La propreté nocturne

La propreté la nuit est une affaire bien différente qui est aussi liée à la qualité de sommeil de l’enfant. C’est que c’est vraiment variable. Certains enfants vont être propres du jour au lendemain, la journée et la nuit. Un conseil, que je vous transmets de la nourrice de mon fils, qui est un très bon conseil : pour faire face aux accidents de la nuit, et passer moins de temps à changer les draps, empiler plusieurs alaises et plusieurs draps sur le matelas. Comme ça, quand un drap et une alaise (l’alaise est primordiale dans ce cas-là) sont mouillés, vous n’avez qu’à l’enlever, sans avoir besoin d’en remettre. Si vous avez plusieurs couettes, vous pouvez en préparer une d’avance pour le même cas.
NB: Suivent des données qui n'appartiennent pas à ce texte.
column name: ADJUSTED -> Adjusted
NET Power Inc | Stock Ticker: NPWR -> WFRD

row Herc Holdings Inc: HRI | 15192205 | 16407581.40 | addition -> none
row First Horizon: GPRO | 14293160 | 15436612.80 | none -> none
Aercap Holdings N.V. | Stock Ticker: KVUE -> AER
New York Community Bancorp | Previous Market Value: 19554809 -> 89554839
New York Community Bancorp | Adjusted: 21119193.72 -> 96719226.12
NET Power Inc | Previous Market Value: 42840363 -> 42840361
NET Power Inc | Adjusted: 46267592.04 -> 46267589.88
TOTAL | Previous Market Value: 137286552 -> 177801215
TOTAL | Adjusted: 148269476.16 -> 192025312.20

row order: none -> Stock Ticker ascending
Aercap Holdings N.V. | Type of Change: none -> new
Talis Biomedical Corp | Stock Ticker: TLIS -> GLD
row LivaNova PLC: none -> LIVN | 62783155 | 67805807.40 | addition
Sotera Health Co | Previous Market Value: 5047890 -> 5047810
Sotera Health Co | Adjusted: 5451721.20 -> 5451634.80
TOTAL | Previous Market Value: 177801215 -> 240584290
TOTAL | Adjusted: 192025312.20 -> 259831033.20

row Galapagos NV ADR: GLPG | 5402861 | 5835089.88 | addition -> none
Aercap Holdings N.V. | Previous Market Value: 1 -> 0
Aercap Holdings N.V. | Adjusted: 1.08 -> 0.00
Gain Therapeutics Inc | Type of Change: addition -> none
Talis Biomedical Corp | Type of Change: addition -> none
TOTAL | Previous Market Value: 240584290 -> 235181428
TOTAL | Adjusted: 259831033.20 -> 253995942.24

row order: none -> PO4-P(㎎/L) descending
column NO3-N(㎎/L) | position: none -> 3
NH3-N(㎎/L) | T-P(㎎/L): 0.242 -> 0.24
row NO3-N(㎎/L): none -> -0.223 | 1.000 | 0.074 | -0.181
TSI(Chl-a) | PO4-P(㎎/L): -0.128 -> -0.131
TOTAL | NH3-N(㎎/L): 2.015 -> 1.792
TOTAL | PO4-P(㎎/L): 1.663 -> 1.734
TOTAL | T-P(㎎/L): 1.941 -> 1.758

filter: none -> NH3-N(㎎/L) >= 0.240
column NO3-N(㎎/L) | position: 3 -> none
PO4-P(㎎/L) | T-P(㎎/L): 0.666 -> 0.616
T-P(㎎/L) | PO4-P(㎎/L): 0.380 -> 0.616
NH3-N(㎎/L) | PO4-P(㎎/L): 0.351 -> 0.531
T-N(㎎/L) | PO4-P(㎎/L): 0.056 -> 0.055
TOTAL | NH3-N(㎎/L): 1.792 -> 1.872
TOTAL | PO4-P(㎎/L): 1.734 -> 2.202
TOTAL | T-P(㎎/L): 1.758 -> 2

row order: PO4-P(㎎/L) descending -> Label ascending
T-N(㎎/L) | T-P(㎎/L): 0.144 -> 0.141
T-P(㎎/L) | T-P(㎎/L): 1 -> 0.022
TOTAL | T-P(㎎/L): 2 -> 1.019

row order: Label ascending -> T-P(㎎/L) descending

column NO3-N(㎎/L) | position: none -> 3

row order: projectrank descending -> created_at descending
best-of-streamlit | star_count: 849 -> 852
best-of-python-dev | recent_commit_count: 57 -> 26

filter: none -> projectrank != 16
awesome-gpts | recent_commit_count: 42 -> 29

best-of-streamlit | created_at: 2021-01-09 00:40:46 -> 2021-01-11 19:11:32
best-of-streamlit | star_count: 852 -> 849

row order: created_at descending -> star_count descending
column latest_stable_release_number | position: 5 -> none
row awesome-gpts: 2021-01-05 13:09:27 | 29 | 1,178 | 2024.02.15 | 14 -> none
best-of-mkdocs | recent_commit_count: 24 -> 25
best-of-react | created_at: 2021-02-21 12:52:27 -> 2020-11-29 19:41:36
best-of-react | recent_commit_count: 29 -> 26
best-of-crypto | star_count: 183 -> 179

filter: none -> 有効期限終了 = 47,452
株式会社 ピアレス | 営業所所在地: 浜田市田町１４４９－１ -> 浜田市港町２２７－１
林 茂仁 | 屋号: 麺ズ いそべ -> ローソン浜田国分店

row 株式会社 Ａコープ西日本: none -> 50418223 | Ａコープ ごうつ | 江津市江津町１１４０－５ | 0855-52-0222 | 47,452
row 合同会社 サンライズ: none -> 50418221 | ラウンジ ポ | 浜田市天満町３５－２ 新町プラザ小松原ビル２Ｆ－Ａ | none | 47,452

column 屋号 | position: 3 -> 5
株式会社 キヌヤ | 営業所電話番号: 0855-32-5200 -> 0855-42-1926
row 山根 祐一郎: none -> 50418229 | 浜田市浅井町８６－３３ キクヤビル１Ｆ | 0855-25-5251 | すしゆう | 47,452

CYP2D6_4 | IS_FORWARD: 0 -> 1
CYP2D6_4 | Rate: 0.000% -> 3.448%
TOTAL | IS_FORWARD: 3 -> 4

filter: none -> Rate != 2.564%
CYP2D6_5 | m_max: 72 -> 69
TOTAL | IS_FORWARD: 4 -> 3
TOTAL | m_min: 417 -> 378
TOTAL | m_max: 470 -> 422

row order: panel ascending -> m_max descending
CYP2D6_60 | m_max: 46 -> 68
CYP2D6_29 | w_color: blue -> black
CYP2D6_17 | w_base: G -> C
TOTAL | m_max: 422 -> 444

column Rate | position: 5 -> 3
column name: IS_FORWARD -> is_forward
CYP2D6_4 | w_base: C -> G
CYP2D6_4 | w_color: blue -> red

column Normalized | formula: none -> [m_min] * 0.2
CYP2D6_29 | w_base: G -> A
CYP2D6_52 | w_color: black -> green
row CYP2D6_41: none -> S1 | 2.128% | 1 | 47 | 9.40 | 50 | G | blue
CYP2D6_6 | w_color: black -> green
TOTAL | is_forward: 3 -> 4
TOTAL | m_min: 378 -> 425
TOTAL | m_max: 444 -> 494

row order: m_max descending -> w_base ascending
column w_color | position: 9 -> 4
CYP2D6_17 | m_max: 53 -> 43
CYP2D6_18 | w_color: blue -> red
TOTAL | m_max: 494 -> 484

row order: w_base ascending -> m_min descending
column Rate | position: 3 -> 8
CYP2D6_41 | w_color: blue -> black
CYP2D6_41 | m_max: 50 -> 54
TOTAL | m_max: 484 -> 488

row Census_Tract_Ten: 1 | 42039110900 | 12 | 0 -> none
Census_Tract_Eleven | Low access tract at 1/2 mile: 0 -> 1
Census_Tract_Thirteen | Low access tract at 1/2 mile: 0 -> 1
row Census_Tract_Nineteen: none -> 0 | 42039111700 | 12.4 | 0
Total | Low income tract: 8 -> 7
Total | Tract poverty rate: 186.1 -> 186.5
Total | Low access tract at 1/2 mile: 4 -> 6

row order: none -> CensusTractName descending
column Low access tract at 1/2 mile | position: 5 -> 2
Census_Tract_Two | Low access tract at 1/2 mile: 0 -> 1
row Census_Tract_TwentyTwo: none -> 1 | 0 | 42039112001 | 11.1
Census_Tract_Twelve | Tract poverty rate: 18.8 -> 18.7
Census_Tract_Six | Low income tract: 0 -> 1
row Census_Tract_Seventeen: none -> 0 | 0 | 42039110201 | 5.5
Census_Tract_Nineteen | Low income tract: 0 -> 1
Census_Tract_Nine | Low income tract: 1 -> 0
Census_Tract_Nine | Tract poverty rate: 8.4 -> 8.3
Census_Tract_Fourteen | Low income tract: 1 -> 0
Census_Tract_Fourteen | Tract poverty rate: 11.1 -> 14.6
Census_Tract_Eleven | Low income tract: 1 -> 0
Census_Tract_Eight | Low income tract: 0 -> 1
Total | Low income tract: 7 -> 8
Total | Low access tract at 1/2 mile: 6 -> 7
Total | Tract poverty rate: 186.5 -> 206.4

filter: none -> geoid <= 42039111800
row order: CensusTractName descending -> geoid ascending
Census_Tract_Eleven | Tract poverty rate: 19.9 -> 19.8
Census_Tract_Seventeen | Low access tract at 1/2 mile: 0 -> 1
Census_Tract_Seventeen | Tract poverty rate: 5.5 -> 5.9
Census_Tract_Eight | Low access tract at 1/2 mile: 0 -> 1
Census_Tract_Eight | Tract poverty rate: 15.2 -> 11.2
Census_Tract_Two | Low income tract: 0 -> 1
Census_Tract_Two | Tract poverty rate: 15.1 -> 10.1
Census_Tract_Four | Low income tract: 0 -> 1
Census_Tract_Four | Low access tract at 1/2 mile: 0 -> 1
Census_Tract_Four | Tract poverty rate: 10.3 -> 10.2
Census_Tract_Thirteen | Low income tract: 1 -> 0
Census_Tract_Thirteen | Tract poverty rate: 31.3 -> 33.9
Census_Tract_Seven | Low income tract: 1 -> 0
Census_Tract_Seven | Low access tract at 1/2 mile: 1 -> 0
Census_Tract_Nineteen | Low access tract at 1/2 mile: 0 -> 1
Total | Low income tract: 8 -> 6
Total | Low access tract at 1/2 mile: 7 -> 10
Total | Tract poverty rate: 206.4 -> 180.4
De cette façon, le changement de draps se fera hyper rapidement et vous pourrez tous retourner à l’activité primordiale que vous veniez de quitter, à savoir, dormir !

Un must-have pour protéger le matelas de votre grand bébé ! L’alèse imperméable se place entre le matelas et le drap-housse.

L'entrée à l'école maternelle

Si votre enfant n’est pas propre à la rentrée, ne vous en faites pas une montagne. Déjà, il va sûrement imiter les autres enfants et répondre aux sollicitations des adultes donc aller plus facilement aux toilettes. Et s’il a des fuites, eh bien, ce n’est pas la fin du monde ! Les ATSEM (Agent territorial spécialisé des écoles maternelles, qui sont dans les classes pour s’occuper des enfants d’un point de vue pratique) sont là pour le changer, ou s’il n’y a pas une ATSEM disponible immédiatement, il apprendra à s’autonomiser… S’il reste à l’école seulement par demi-journée, vous pouvez également lui laisser une couche.

Quand consulter un médecin ?

Pour vous donner des normes, si votre enfant n’est pas propre la journée à 4 ou 5 ans, il faut en parler avec votre médecin. Ça peut en effet être le symptôme d’un développement neuronal anormal. Avant ces âges, pas de panique. C’est normal. Il faut continuer à essayer en suivant toutes les recommandations que je viens de vous faire. Et le rythme peut être différent pour le pipi ou les selles. Il arrive d’ailleurs fréquemment que l’enfant soit propre pour l’un ou l’autre avant.